The International Space Station is no longer the only place humans can live in orbit.
On November 29, 2022, the Shenzhou 15 mission launched from the Gobi Desert in China carrying three taikonauts – the Chinese word for astronauts. Six hours later, they reached their destination, the recently completed Chinese space station, called Tiangong, which means “heavenly palace” in Mandarin. The three taikonauts replaced the existing crew who helped wrap up the build. With this successful mission, China became the third country to operate a permanent space station.
China’s space station is an achievement that solidifies the country’s position alongside the United States and Russia as one of the world’s top three space powers. As scholars of space law and space policy who lead the Space Governance Program at Indiana University’s Ostrom Workshop, we have followed the development of China’s space station with interest.
Unlike the US-led Collaborative International Space Station, Tiangong is built and operated entirely by China. The successful opening of the station is the beginning of an exciting science. But the station also highlights the country’s policy of self-reliance and is an important step for China towards achieving broader space ambitions in a changing landscape of power dynamics in space.
Capabilities of a Chinese station
The Tiangong Space Station is the culmination of three decades of work on China’s manned space program. The station is 180 feet (55 meters) long and is made up of three modules that were launched separately and connected in space. These include a central module where a maximum of six taikonauts can live and two experiment modules for a total of 3,884 cubic feet (110 cubic meters) of space, about one-fifth the size of the International Space Station. . The station also has an external robotic arm, which can support activities and experiments outside the station, and three docking ports for supply vehicles and manned spacecraft.
Like aircraft carriers and other Chinese spacecraft, Tiangong is based on a Soviet-era design – it’s roughly a copy of the Soviet Mir space station from the 1980s. But Tiangong railway station has been heavily modernized and improved.
China’s space station is expected to stay in orbit for 15 years, with plans to send two six-month crewed missions and two cargo missions there a year. Scientific experiments have already begun, with a planned study involving the breeding of monkeys beginning in the station’s biological test cabinets. Whether the monkeys cooperate is another matter altogether.
Science and a springboard
The main function of Tiangong Station is to research life in space. Particular emphasis is placed on learning about the growth and development of different types of plants, animals and microorganisms, and more than 1,000 experiments are planned for the next 10 years.
Tiangong is strictly made and managed by China, but China openly invites other countries to collaborate on experiments aboard Tiangong. So far, nine projects from 17 countries have been selected.
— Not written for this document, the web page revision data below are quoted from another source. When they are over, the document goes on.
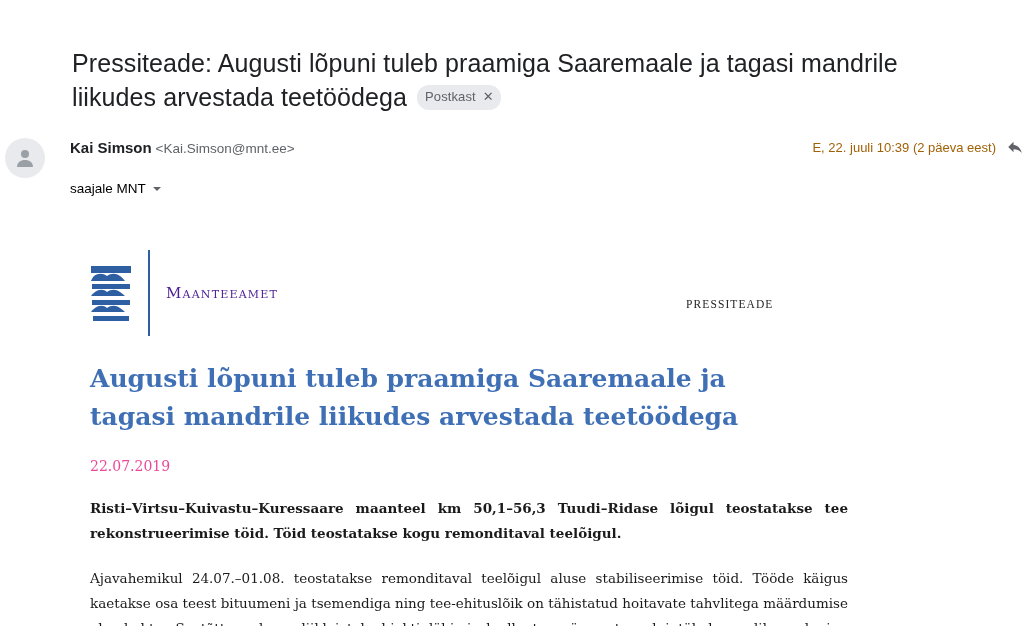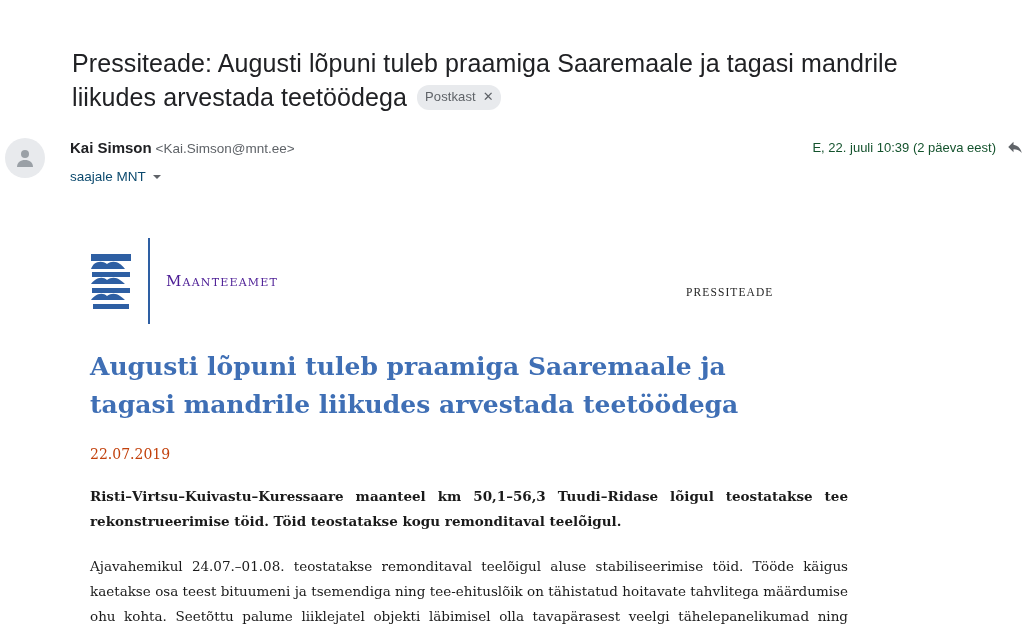"E, 22. juuli 10:39 (2" .date-line { color: #14532d -> #a16207 }
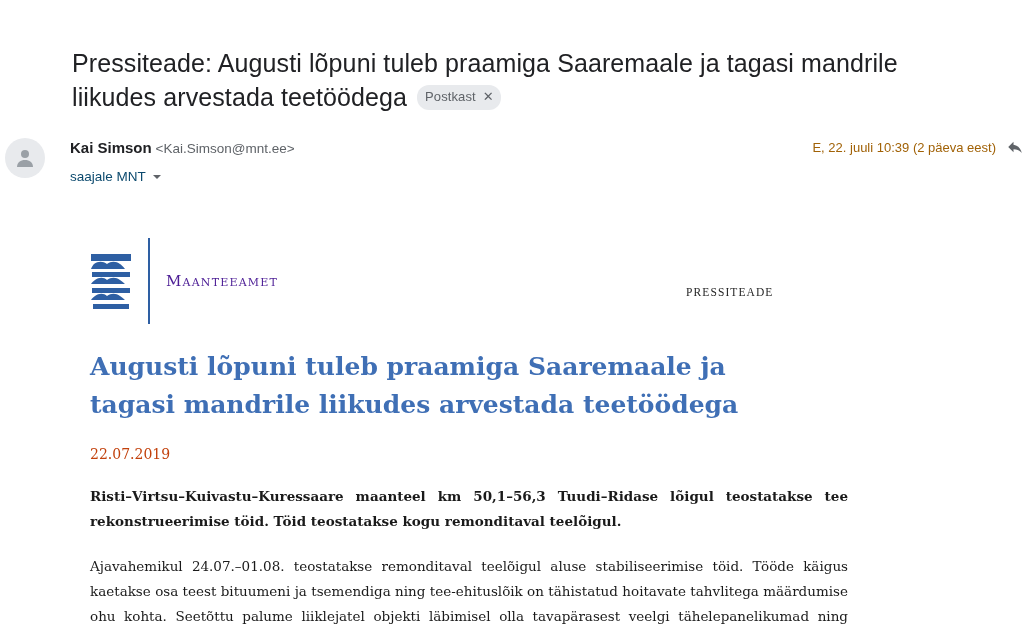"saajale MNT" .recipient-line { color: #0c4a6e -> #000000; margin-top: 10px -> 22px }
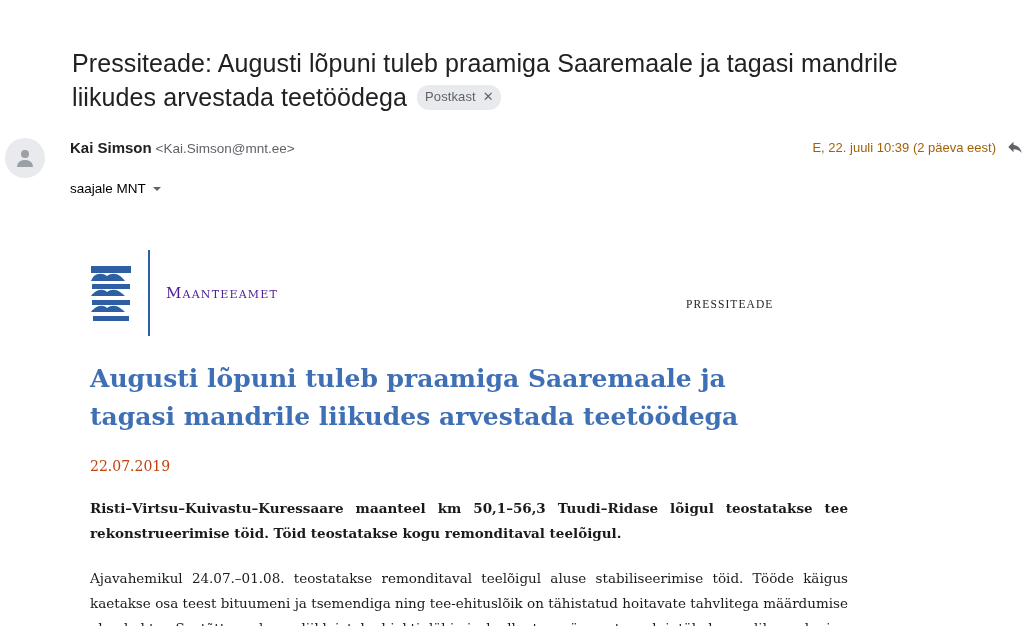"22.07.2019" .pr-date { color: #c2410c -> #ec4899 }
Although the new station is small compared to the International Space Station’s 16 modules, Tiangong and the science performed on board will help support China’s future space missions. In December 2023, China plans to launch a new space telescope called Xuntian. This telescope will map stars and supermassive black holes among other projects with roughly the same resolution as the Hubble Space Telescope but with a wider view. The telescope will periodically dock with the station for maintenance.
China also plans to launch several missions to Mars and nearby comets and asteroids in a bid to bring samples back to Earth. And perhaps most notably, China has announced its intention to build a joint moon base with Russia – although no timetable for this mission has been set.
A new era in space is unfolding. Tiangong Station begins life just as the International Space Station, after more than 30 years in orbit, is set to be decommissioned by 2030.
The International Space Station is the classic example of the ideals of collaboration in space – even at the height of the Cold War, the United States and the Soviet Union came together to develop and launch the space station’s debut in early 1990s. In comparison, China and the United States have not been so jovial in their orbital relations.
In the 1990s, when China was still launching American satellites into orbit, concerns emerged that China was accidentally acquiring — or stealing — American technology. These concerns partly led to the Wolf Amendment, passed by Congress in 2011, which prohibits NASA from collaborating with China in any capacity. The Chinese space program was not mature enough to be part of the construction of the International Space Station in the 1990s and early 2000s. At the time when China had the capacity to contribute to the International Space Station, the Wolf amendment prevented it.
It remains to be seen how the map of space collaboration will evolve in the years to come. The US-led Artemis program, which aims to build a self-sustaining habitat on the Moon, is open to all nations, and 19 countries have joined as partners to date. China also recently opened up its joint moon mission with Russia to other countries. This is partly due to the cooling of Sino-Russian relations, but also due to the fact that due to the war in Ukraine, Sweden, France and the European Space Agency have canceled planned missions with Russia.
As tensions on Earth rise between China, Russia and the West, and some of these jockeys spill out into space, it remains to be seen how the dismantling of the International Space Station and the exploitation of Tiangong station will influence Sino-US relations.
An event like the famous handshake between American astronauts and Russian cosmonauts orbiting Earth in 1975 is a long way off, but collaboration between the United States and China could do much to calm tensions on and above of the earth.
Eytan Tepper, Visiting Assistant Professor of Spatial Governance, Indiana University and Scott Shackelford, professor of business law and ethics, Indiana University
This article is republished from The Conversation under a Creative Commons license. Read the original article.